__Directions__: Both the line below containing "- Learning is" and the line containing "and care is taken to retain it.", along with every line between them, should be repeated exactly; no other line belongs in the answer.

__Record extracts__:

=======

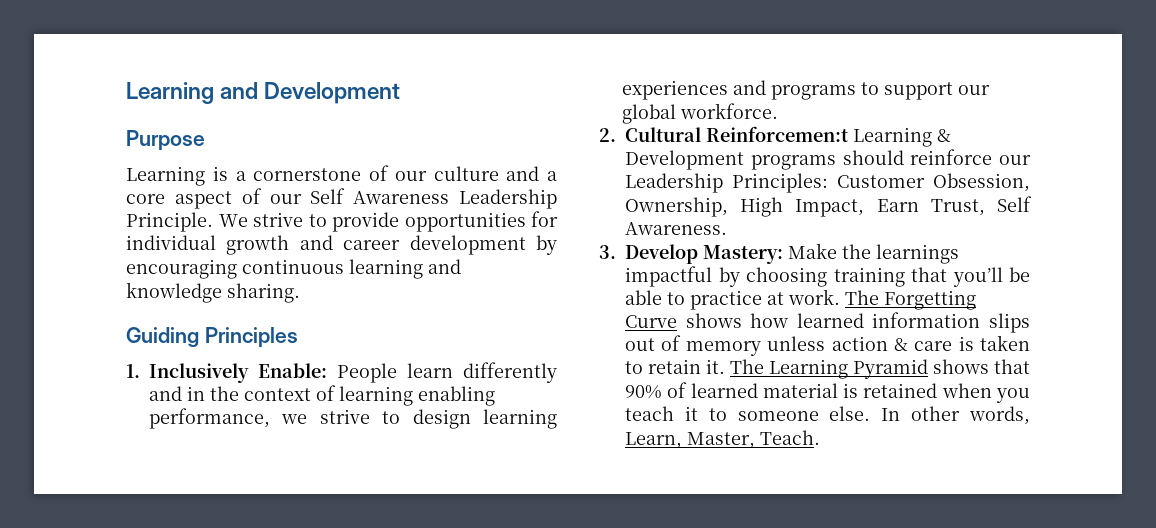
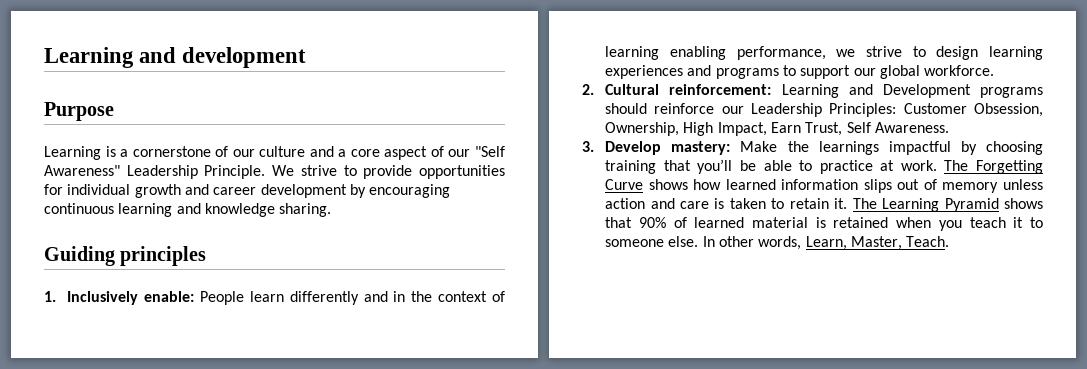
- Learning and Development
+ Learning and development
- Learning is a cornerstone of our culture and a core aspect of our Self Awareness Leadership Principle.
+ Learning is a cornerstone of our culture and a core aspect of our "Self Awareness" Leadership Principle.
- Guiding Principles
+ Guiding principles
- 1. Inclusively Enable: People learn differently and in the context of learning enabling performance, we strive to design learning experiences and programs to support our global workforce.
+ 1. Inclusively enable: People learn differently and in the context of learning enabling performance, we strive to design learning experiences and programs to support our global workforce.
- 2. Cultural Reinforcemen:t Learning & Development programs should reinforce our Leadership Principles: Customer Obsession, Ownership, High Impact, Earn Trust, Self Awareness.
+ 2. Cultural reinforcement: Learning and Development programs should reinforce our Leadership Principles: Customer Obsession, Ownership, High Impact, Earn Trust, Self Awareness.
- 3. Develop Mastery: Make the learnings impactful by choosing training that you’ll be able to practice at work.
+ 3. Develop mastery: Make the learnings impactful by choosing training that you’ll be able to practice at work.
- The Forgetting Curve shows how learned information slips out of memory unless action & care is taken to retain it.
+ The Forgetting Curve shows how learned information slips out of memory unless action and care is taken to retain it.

=======

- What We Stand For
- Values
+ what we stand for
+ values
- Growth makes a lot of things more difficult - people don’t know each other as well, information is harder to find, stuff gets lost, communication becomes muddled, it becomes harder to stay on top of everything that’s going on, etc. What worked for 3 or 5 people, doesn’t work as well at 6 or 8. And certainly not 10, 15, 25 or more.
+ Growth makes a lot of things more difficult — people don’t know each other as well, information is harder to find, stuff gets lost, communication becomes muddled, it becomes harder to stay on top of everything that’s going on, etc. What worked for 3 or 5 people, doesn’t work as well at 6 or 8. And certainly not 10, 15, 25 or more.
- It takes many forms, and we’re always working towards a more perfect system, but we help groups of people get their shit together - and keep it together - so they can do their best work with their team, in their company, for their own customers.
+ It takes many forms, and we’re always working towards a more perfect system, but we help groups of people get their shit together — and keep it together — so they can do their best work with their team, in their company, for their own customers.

=======

__Output below__:
- Learning is a cornerstone of our culture and a core aspect of our Self Awareness Leadership Principle.
+ Learning is a cornerstone of our culture and a core aspect of our "Self Awareness" Leadership Principle.
- Guiding Principles
+ Guiding principles
- 1. Inclusively Enable: People learn differently and in the context of learning enabling performance, we strive to design learning experiences and programs to support our global workforce.
+ 1. Inclusively enable: People learn differently and in the context of learning enabling performance, we strive to design learning experiences and programs to support our global workforce.
- 2. Cultural Reinforcemen:t Learning & Development programs should reinforce our Leadership Principles: Customer Obsession, Ownership, High Impact, Earn Trust, Self Awareness.
+ 2. Cultural reinforcement: Learning and Development programs should reinforce our Leadership Principles: Customer Obsession, Ownership, High Impact, Earn Trust, Self Awareness.
- 3. Develop Mastery: Make the learnings impactful by choosing training that you’ll be able to practice at work.
+ 3. Develop mastery: Make the learnings impactful by choosing training that you’ll be able to practice at work.
- The Forgetting Curve shows how learned information slips out of memory unless action & care is taken to retain it.
+ The Forgetting Curve shows how learned information slips out of memory unless action and care is taken to retain it.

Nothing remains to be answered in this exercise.